Wohl dem Weingut, das in der Unterwelt seine besten Reben erntet.

Comeback der Fluren
Rheinhessen bildet ein Dreieck zwischen Worms, Mainz und Bingen. Vor gut 20 Jahren wurde sehr viel süsser Alltagsweine von Neuzüchtungen erzeugt. Die Fluren am Rhein, die einst mit Orten wie Nierstein, Oppenheim und Nackenheim den Ruf des grössten deutschen Weinbaugebietes innehatten, gerieten aus dem Blickfeld der Geniesser. Dann aber erwachte das «Hinterland», Weinorte wie Saulheim holten gewaltig auf. Viele junge, gut ausgebildete Winzer kamen in verschlafenen Betrieben ans Ruder, so dass heute dem Rheinhessenwein wieder allgemein Anerkennung zuteilwird.

Daheim
fühlt man sich, bestens betreut von angenehmen, bodenständigen Menschen. Vielleicht enden deswegen in Rheinhessen viele Orte auf «-heim»? So auch Saulheim. Die 7000-Einwohner-Gemeinde feierte 2013 ihr 1250-jähriges Jubiläum und bietet mit 516 Hektar Rebfläche viele wunderbare Wandermöglichkeiten. Der Ort liegt rund 20 Kilometer südlich von Mainz und ist sehr gut über die A63 zu erreichen. Dass die Bewohner zu feiern verstehen, beweisen sie in den Wochen vor der Weinernte. Zunächst steht am letzten August-Wochenende vom Freitag bis Montag die «Ober-Saulheimer Kerb» auf dem Programm. Zwei Wochen später sind die Nieder-Saulheimer mit der «Ritter-Hundt-Weinkerb» von Freitag bis Dienstag dran.


Weingut Thörle
Weingut Thörle
Ostergasse 40, DE-55291 Saulheim
Tel +49 6732 5543 , Fax +49 6732 960860

Web: http://www.thoerle-wein.de/
E-Mail:
Weingut Thörle

Das Überraschungspaket

Spätburgunder Saulheimer Kalkstein 2013

2016 bis 2020

Kühle, zarte Cassis in der Nase, am Gaumen mit klarer burgundischer Note, feinwürzige Untermalung; schlank strukturiert, aber doch fest gebaut, zarte Frucht (Sauerkirsche), sehr animierend, mit Trinkfluss.

Mariage

Passt zu Carpaccio, klare Tomatenessenz, Ente, Feldhase, gebratenes Rindfleisch.

Riesling Saulheimer Kalkstein 2014

2016 bis 2018

Der Ortswein; würzig im Duft, mineralisch unterlegt; feiner Säureschliff, saftig, verspielte Leichtigkeit, anregend. Ist sehr weit vergoren (nur 3 g/l Fruchtzucker), aber diese ungeschminkte Art macht Spass.

Mariage

Pasteten, leichte Fleischgerichte, Salate, Meeresfrüchte, Risotto, Quiche.

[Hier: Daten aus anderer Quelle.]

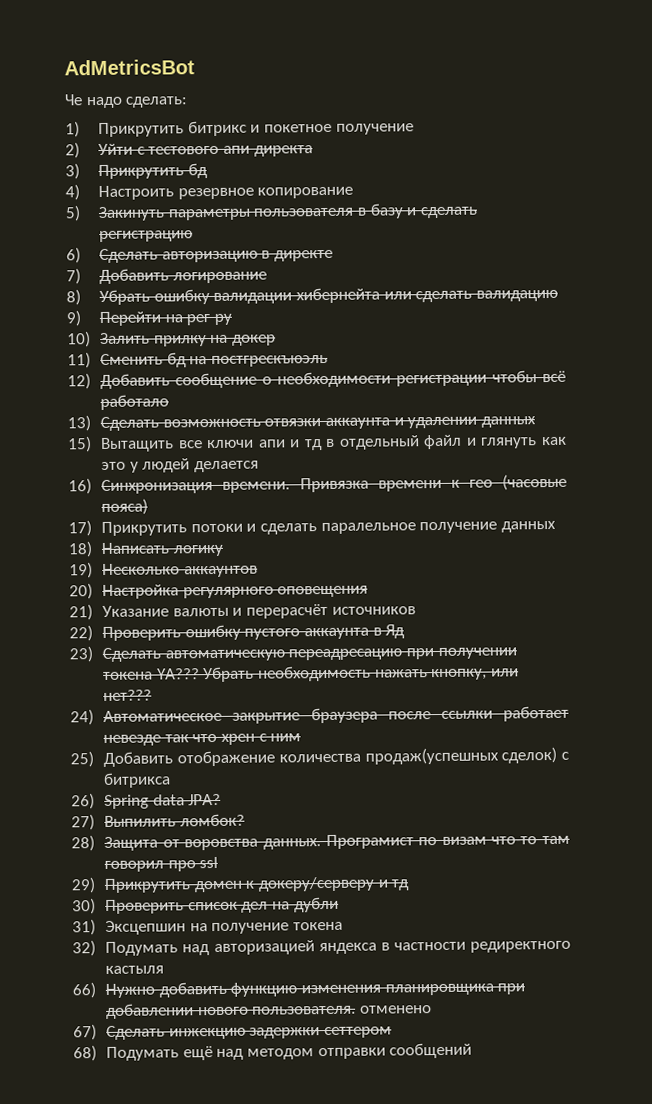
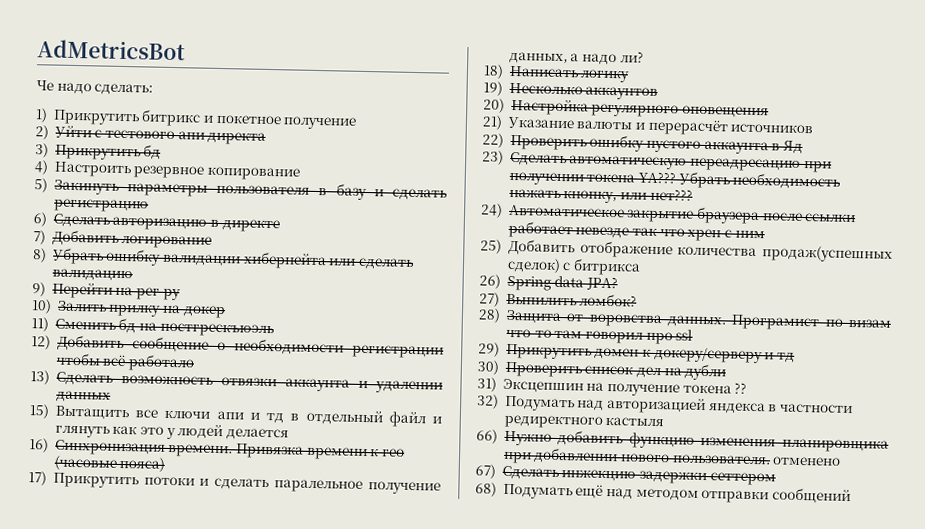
- 17) Прикрутить потоки и сделать паралельное получение данных
+ 17) Прикрутить потоки и сделать паралельное получение данных, а надо ли?
- 31) Эксцепшин на получение токена
+ 31) Эксцепшин на получение токена ??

Riesling Saulheimer Hölle 2014

2016 bis 2020

Gewissermassen das «Grosse Gewächs» des Hauses. Grapefruit und Orangenschale im Bouquet, mineralisch-salzige Note, die sich im Geschmack etwas fortsetzt; enorm saftig, rassig, finessenreich.

Mariage

Kalbfleischgerichte, Edelfische, Garnelen und Scampi, Vitello tonnato.